ENOUGH ABOUT WATER PRESSURE
Let’s go back to the traitorous Peaches, shall we? She has been here a little over 7 years, and gave notice a week ago. It didn’t surprise me completely, because she’s going to grad school full-time to get her master’s in
blaming the man nodding and murmuring social work, and on top of the full-time classes, she does practicums (cums. hee.) and internships, and on top of all that, she has a 5-year-old daughter. And a husband. And a house and a car, but those really don’t have anything to do with what I’m talking about. And sparkly silver flip-flops that she sometimes wears on Fridays, but again, not relevant.
We had interviewed people a couple of months ago for our summer programs, and she had found a lady whom she really liked, and even said “Diane would be good in this office right here in case I ever get hit by a bus”, but alas, Diane wanted a full-time job, and as much as she LOVED us and wanted to work for us in our paltry little part-time position, she NEEDED full-time money.
I kind of forgot about Diane, and ran an ad, and got lots and lots of resumes, and had Peaches start sorting through them (is it painful? to pick out your own replacement?) and as we talked, I had a thought bubble that might have looked something like this: “Hey! Diane! Who reminds me of my friend Dee in our small town because they have the same last name. I want a chocolate milkshake from the Sonics.”
So I called Diane, and she was floored (I heard her hit the floor) and said she was definitely interested, and when could she come in, and let her go in the house and put away the groceries and she’d call right back.
And long story short, because this is the hiring story that never ends, apparently, she said she was getting ready to start a new job at a big-ass company in one of the surrounding small towns, with a good salary and benefits and commissions, and her sister was the head of HR and had hired her, and everything was wonderful except the job itself, and she would rather work for us, because this place does the kind of work that’s in her heart.
And just to end the long story, the reason she reminds me of my friend in our small town is because SHE’S THE SISTER OF MY FRIEND IN OUR SMALL TOWN AND I SWOOPED IN AND STOLE HER! I STOLE DIANE AWAY FROM HER SISTER DEE WHO HAD ALREADY HIRED HER! I’M A SISTER STEALER!
I never knew. I had a whole little fantastical thing worked up in my mind, like “wouldn’t it be funny if they were sisters, even though I know they are both married, and Dee has been divorced, and so therefore it would be really no chance that they would still have the same last name as each other? Wouldn’t it be cool if the world really were this small?”
Turns out it is.
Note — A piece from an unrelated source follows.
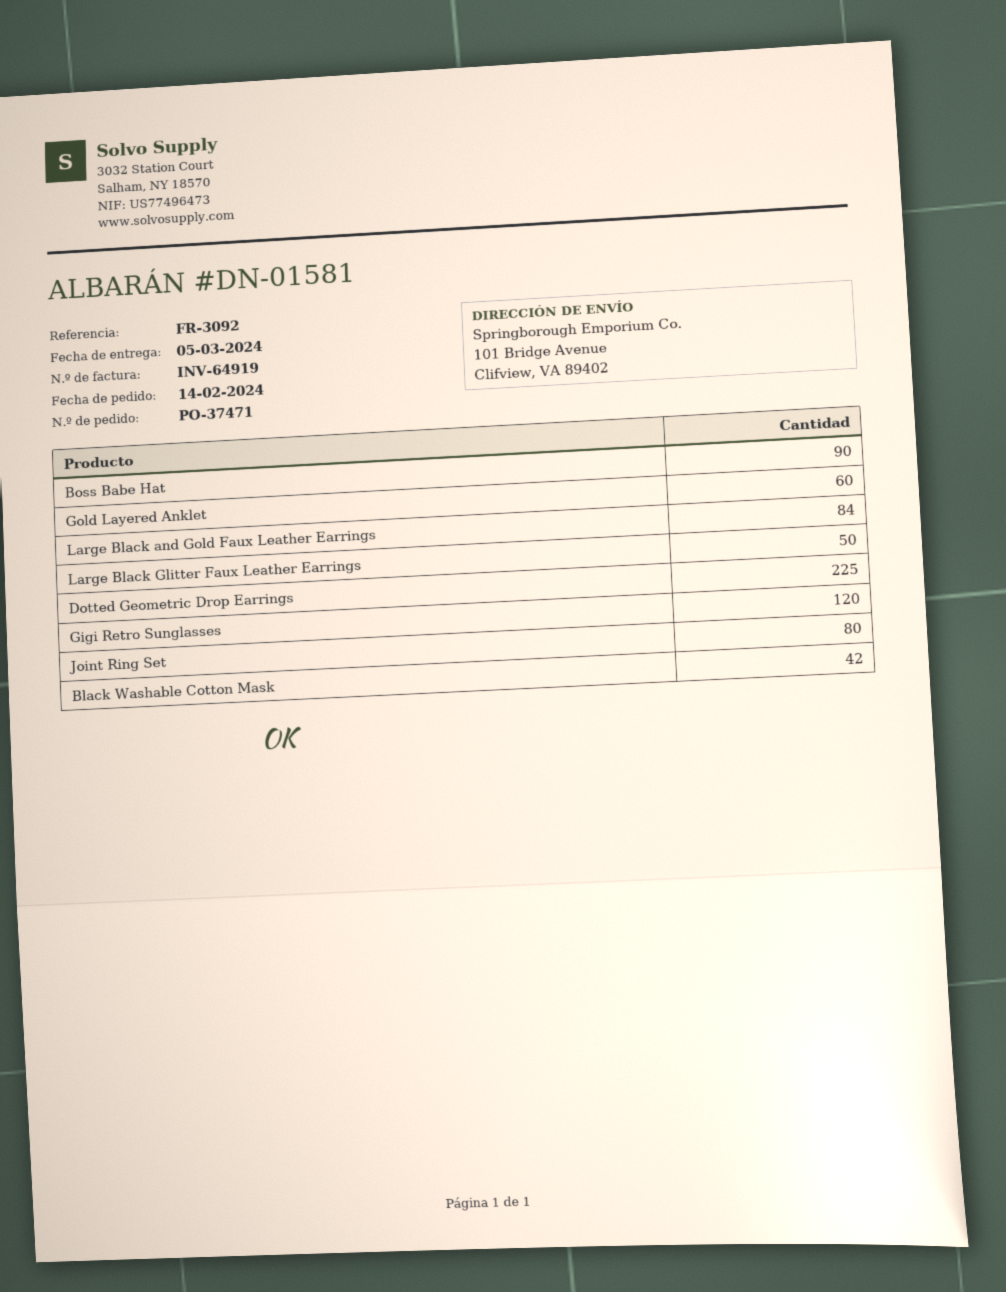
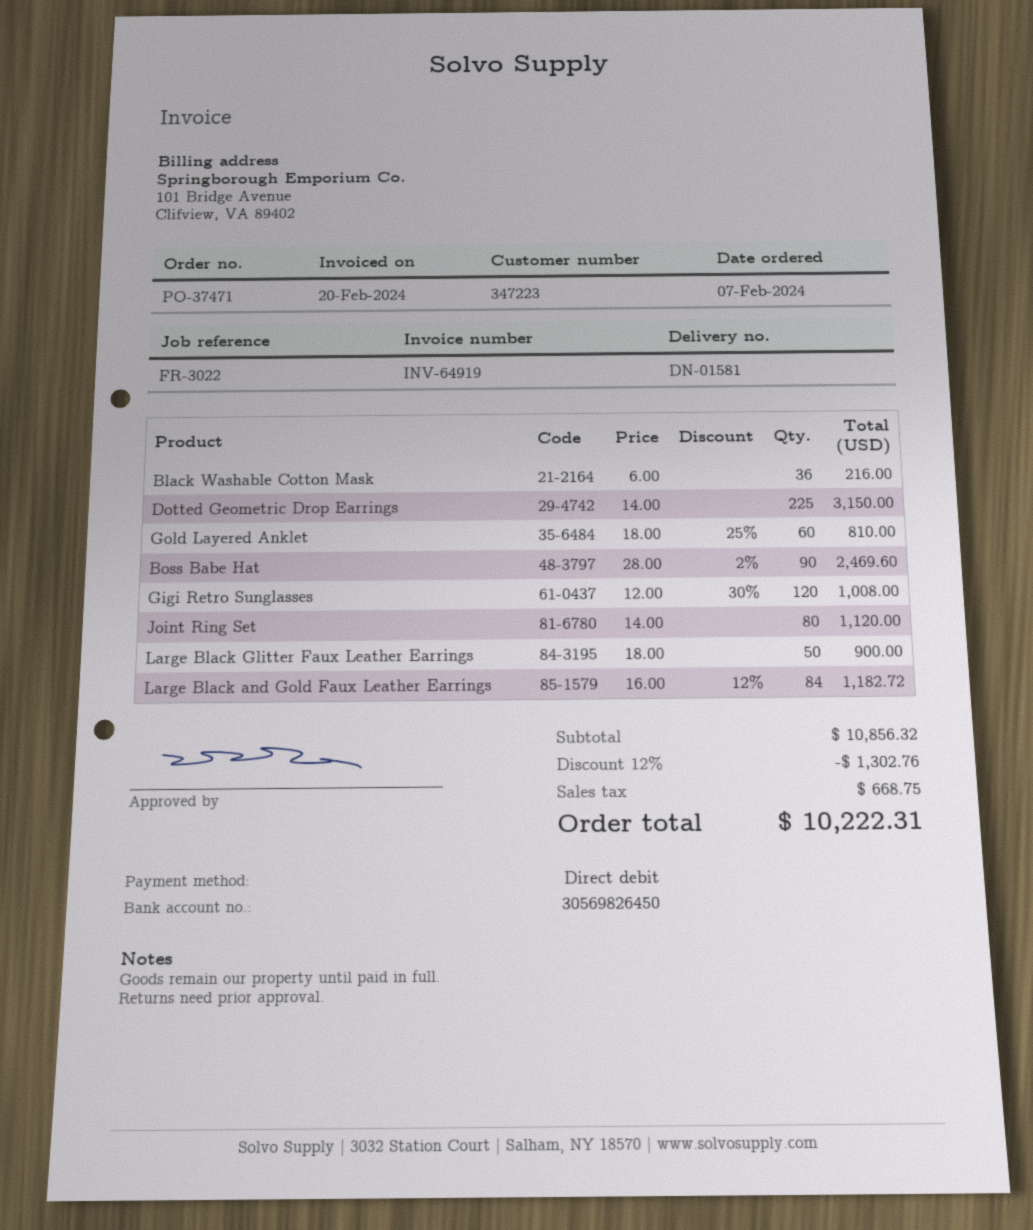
order date: 2024-02-14 -> 2024-02-07
reference: FR-3092 -> FR-3022
Black Washable Cotton Mask: 42 -> 36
After Diane and I did the official “I want this job” and “you are hired” and shook hands, and then I giggled and punched her on the arm, and then we hugged because shit, man, we’re practically family, she said “I’m going to call my sister now.” I cringed and said “I’m going to see your sister socially on Saturday, and she’s going to be PISSED.”
“No, she’ll be happy for me. Sure, she’ll be pissed at YOU, but she’ll be happy for ME. We need to find her a boyfriend.”
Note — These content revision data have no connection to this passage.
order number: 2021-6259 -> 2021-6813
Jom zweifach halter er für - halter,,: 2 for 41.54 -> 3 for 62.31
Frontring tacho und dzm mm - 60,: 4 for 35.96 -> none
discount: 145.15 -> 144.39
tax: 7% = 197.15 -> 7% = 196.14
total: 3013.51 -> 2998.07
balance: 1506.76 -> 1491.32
“OK, but don’t let her date Don. He’s terrified of women, and he’ll just confuse her, and she’ll be calling me asking for help figuring him out, and I’ll have to break the news to her that he’s really 12 years old and scared of girls. Or gay.”
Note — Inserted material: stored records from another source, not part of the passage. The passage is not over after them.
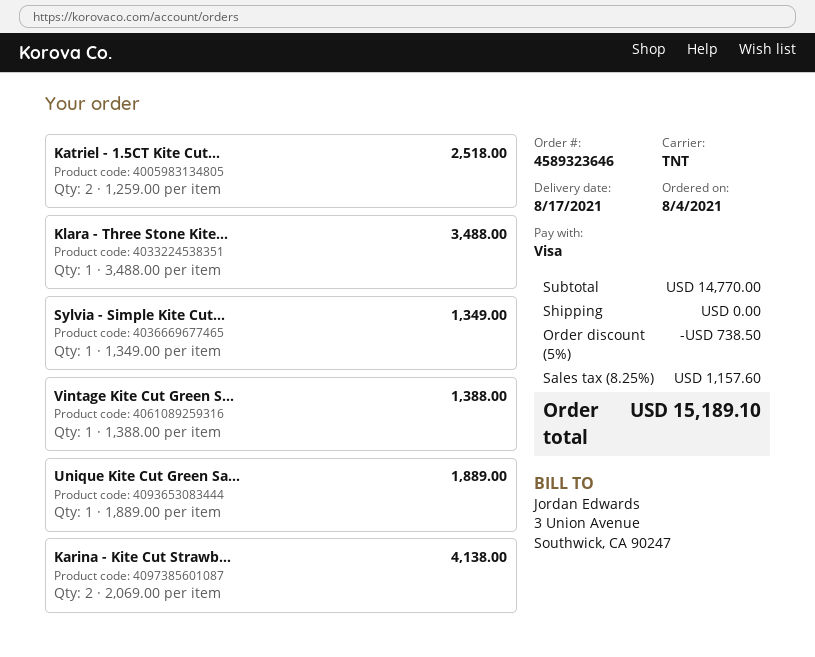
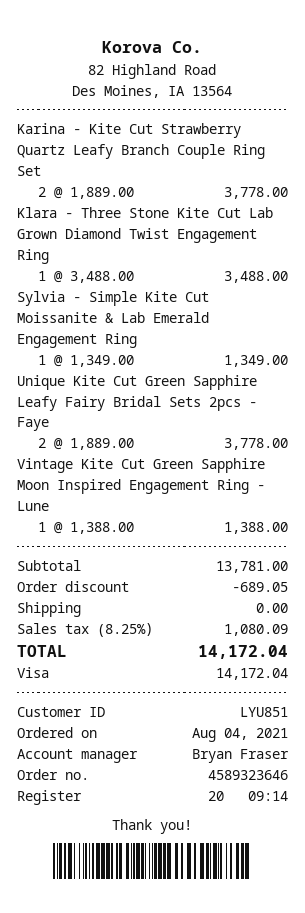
Katriel - 1.5CT Kite Cut...: 2 x 1259.00 = 2518.00 -> none
Unique Kite Cut Green Sa...: 1 x 1889.00 = 1889.00 -> 2 x 1889.00 = 3778.00
Karina - Kite Cut Strawb...: 2 x 2069.00 = 4138.00 -> 2 x 1889.00 = 3778.00
subtotal: 14770.00 -> 13781.00
discount: 738.50 -> 689.05
tax: 8.25% = 1157.60 -> 8.25% = 1080.09
total: 15189.10 -> 14172.04

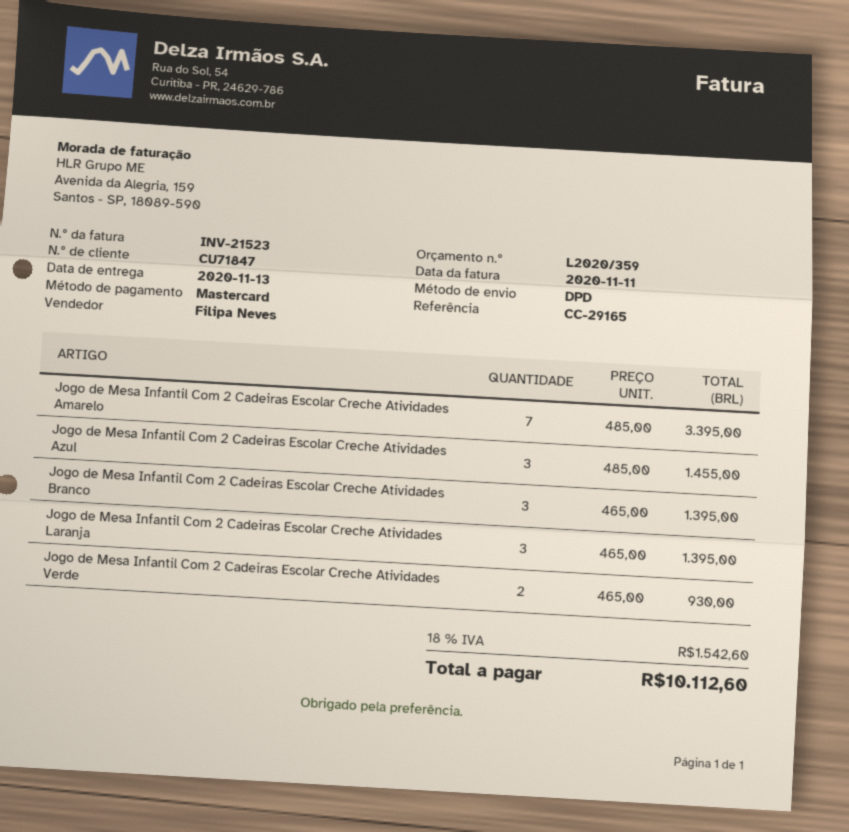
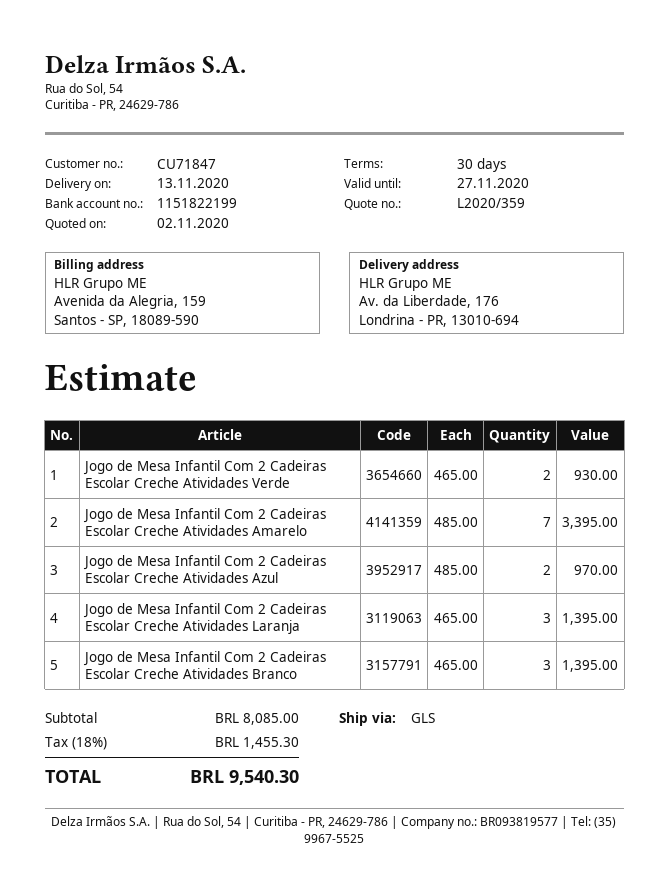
shipping method: DPD -> GLS
Jogo de Mesa Infantil Com 2 Cadeiras Escolar Creche Atividades Azul: 3 x 485.00 = 1455.00 -> 2 x 485.00 = 970.00
tax: 18% = 1542.60 -> 18% = 1455.30
total: 10112.60 -> 9540.30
To get back to Peaches one last time, she’s a little mopey. I think she wasn’t expecting to be so quickly replaced with somebody I really like and have a small-town connection to. I’m not rubbing her nose in it, and I don't really feel like I'm replacing HER - I'm replacing her POSITION; it was her idea in the first place, lo these 2 months ago. I just don’t think Peaches expected me to get comfy with her departure within one week, and I think it’s troubling her a bit.